Corporate Finance/Financial Services/Accountancies

  • Separating client teams of competitors

Law firms

  • Separating legal teams of potentially adverse parties

Journalism

  • Separate Editorial and Advertising arms

IT/Security

  • Avoiding copyright infringements / clean room designs

  • Avoiding information leakage

Enterprise Procurement

  • Separate internal teams from vendors

Union Regulations

  • Presence blocking requirements

and more…

Here we are listing a couple of usage examples.

Blocking Presence of the C-Level Team

In case your management team would like to block their presence, you can create two policies:

  • a higher priority (lower sequence number) policy that explicitly allows presence withing the C-Level team

  • a lower priority (higher sequence number) policy that blocks their presence to the rest of the world

In this case, you can define the C-Level team either by naming the individual users (as below) or by creating a Group and referring to that Group.

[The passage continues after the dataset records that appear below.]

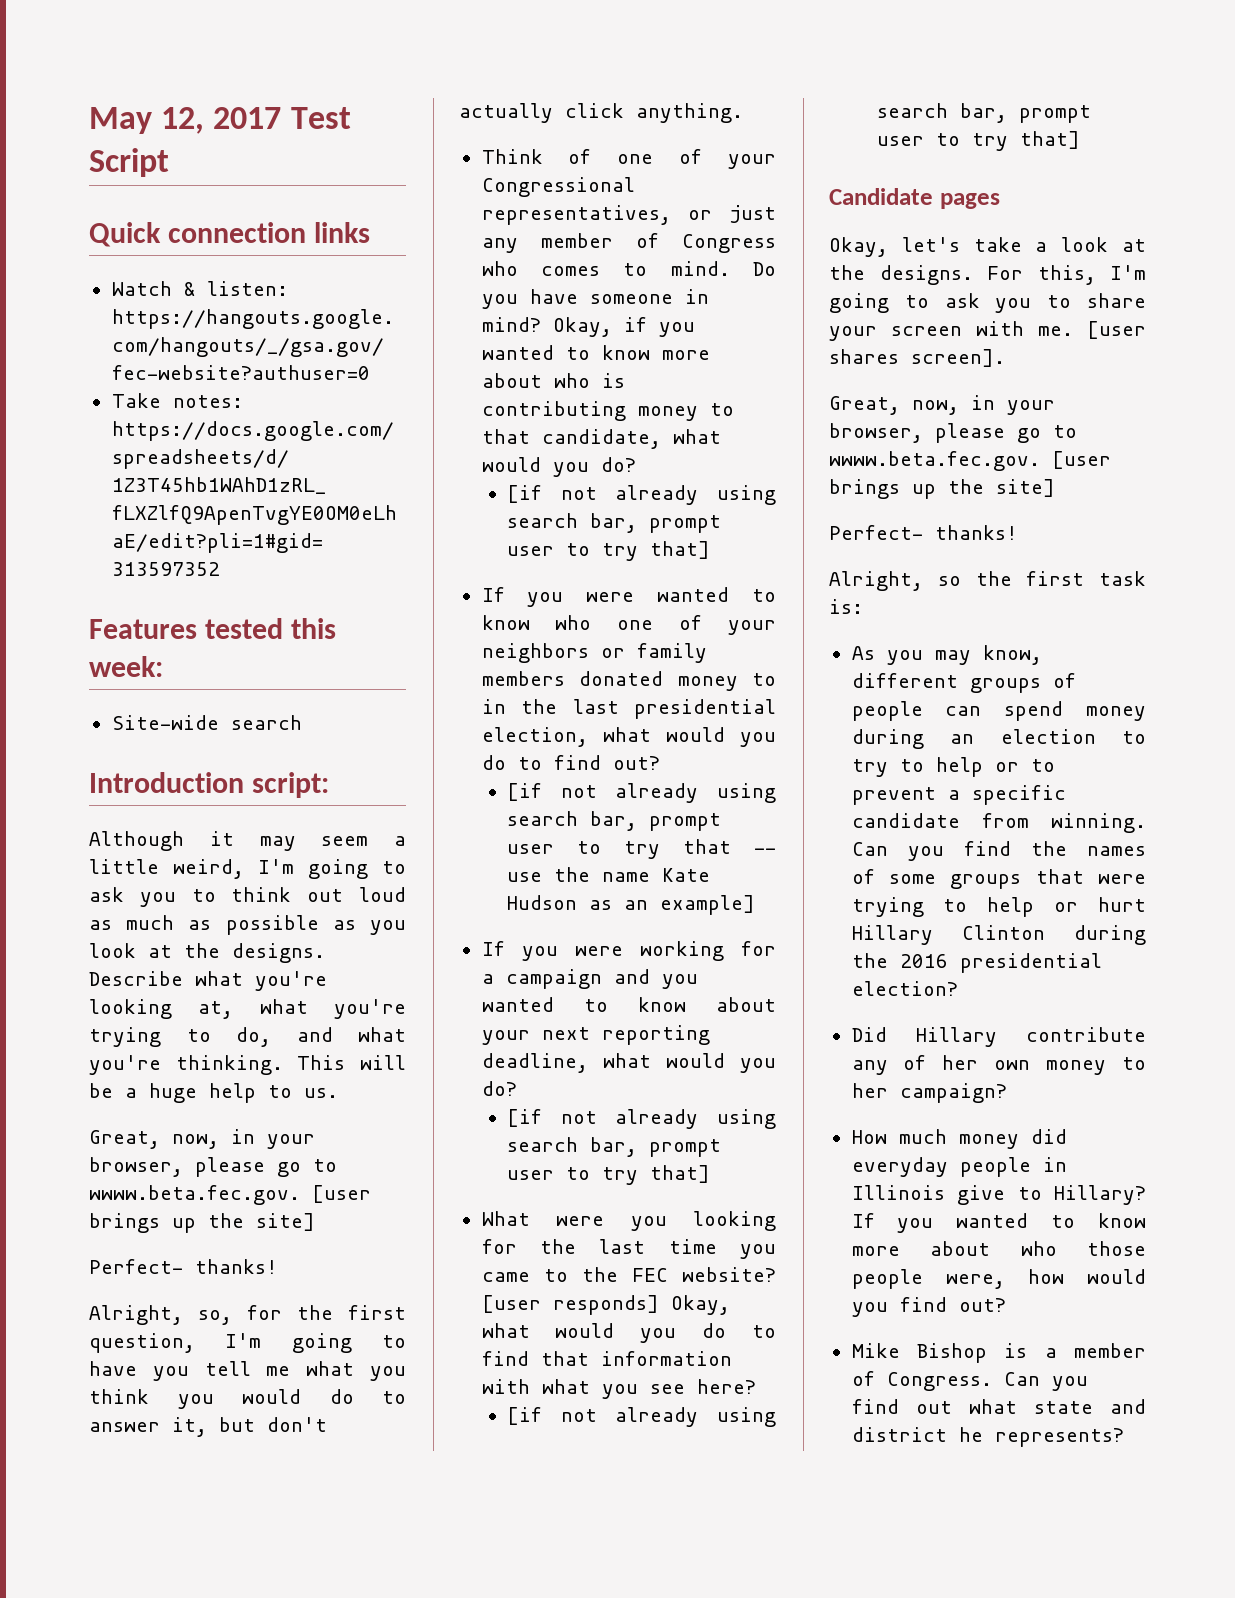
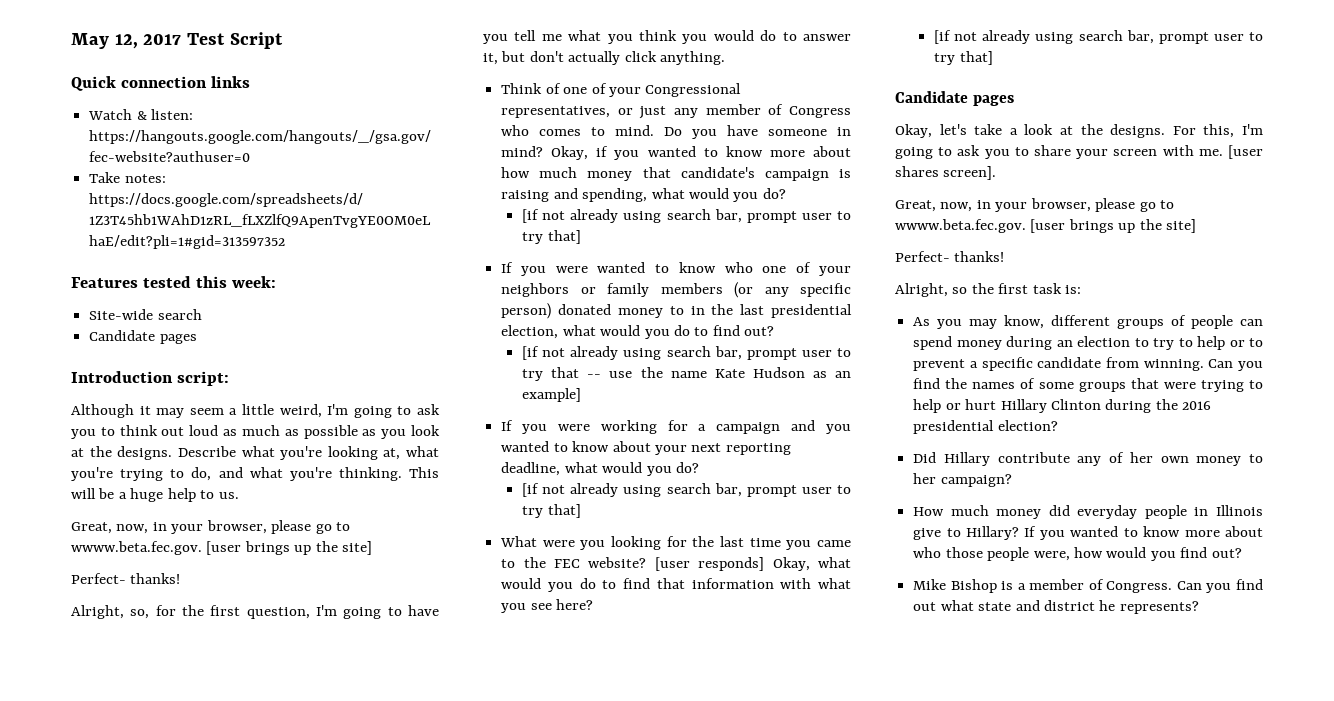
  Site-wide search
+ Candidate pages
- Okay, if you wanted to know more about who is contributing money to that candidate, what would you do?
+ Okay, if you wanted to know more about how much money that candidate's campaign is raising and spending, what would you do?
- If you were wanted to know who one of your neighbors or family members donated money to in the last presidential election, what would you do to find out?
+ If you were wanted to know who one of your neighbors or family members (or any specific person) donated money to in the last presidential election, what would you do to find out?

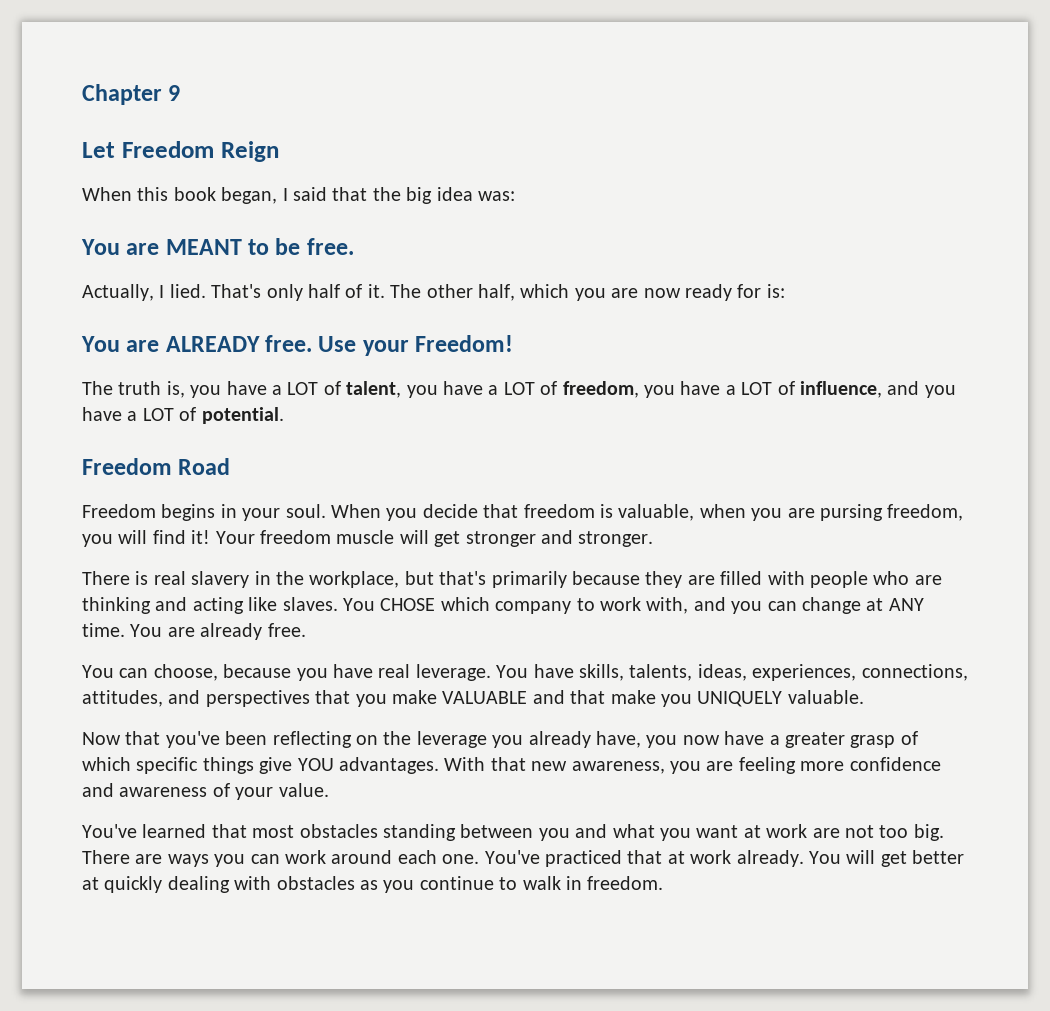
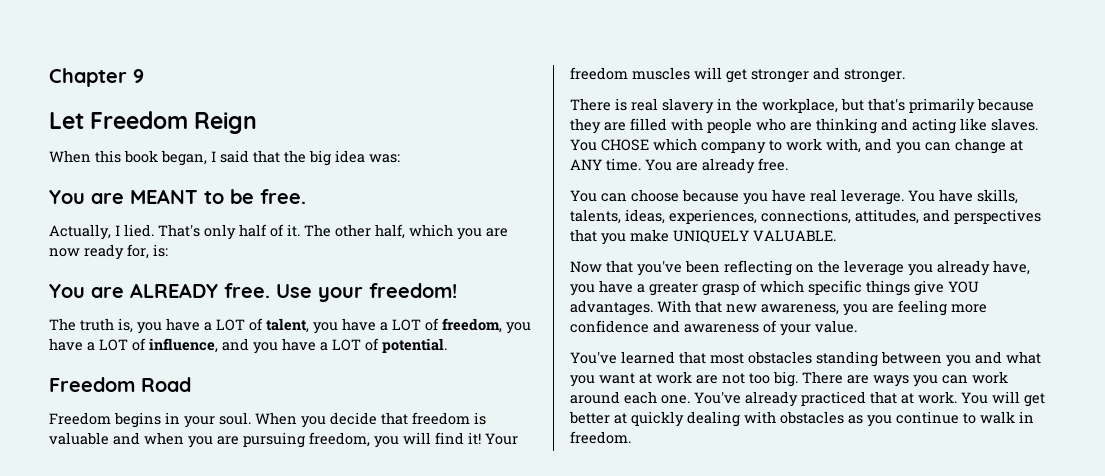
- The other half, which you are now ready for is:
+ The other half, which you are now ready for, is:
- Use your Freedom!
+ Use your freedom!
- When you decide that freedom is valuable, when you are pursing freedom, you will find it!
+ When you decide that freedom is valuable and when you are pursuing freedom, you will find it!
- Your freedom muscle will get stronger and stronger.
+ Your freedom muscles will get stronger and stronger.
- You can choose, because you have real leverage.
+ You can choose because you have real leverage.
- You have skills, talents, ideas, experiences, connections, attitudes, and perspectives that you make VALUABLE and that make you UNIQUELY valuable.
+ You have skills, talents, ideas, experiences, connections, attitudes, and perspectives that you make UNIQUELY VALUABLE.
- Now that you've been reflecting on the leverage you already have, you now have a greater grasp of which specific things give YOU advantages.
+ Now that you've been reflecting on the leverage you already have, you have a greater grasp of which specific things give YOU advantages.
- You've practiced that at work already.
+ You've already practiced that at work.

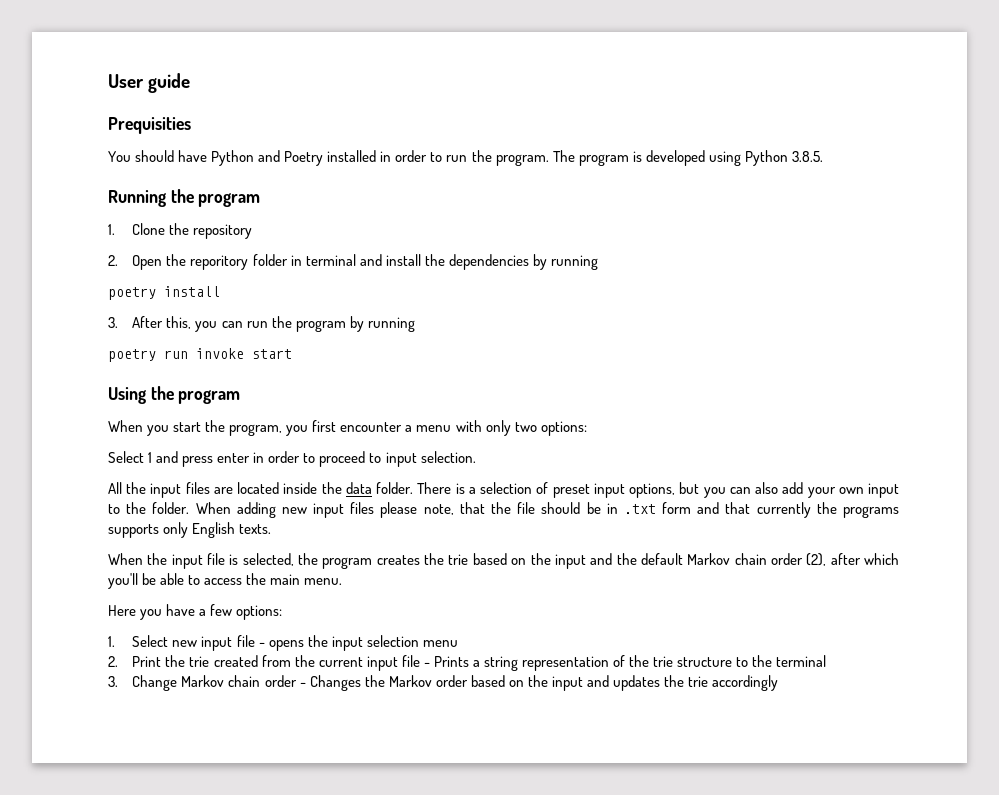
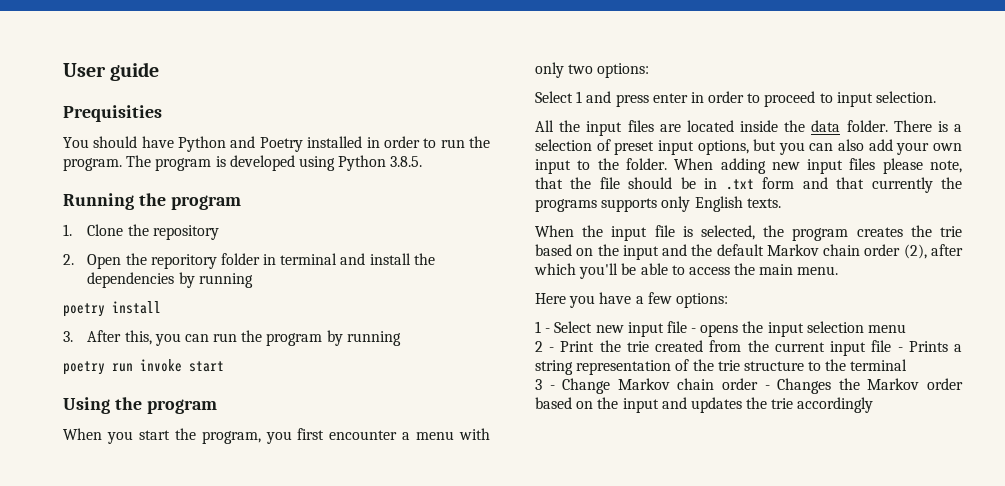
- 1. Select new input file - opens the input selection menu
+ 1 - Select new input file - opens the input selection menu
- 2. Print the trie created from the current input file - Prints a string representation of the trie structure to the terminal
+ 2 - Print the trie created from the current input file - Prints a string representation of the trie structure to the terminal
- 3. Change Markov chain order - Changes the Markov order based on the input and updates the trie accordingly
+ 3 - Change Markov chain order - Changes the Markov order based on the input and updates the trie accordingly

See how this is presented in the Communication Policy list:

ew-example-presence.png

Ethical Wall to avoid conflict of interest

In case you have two teams inside the company that should not communicate with each other, you can create block policies.

In the example below two policies are created, but you might also create this with a single policy.

See how this is presented in the Communication Policy list:

ew-example-blocking.png

Blocking video conferencing to avoid bandwidth problems

If you would like to stop your users from video conferencing (thus using a lot of bandwidth) during peak hour in your network, you can create a policy, which blocks video conversations. Such blocking might be useful in case of e.g. extreme weather when a majority of your users stay at home and might overload your VPN solution.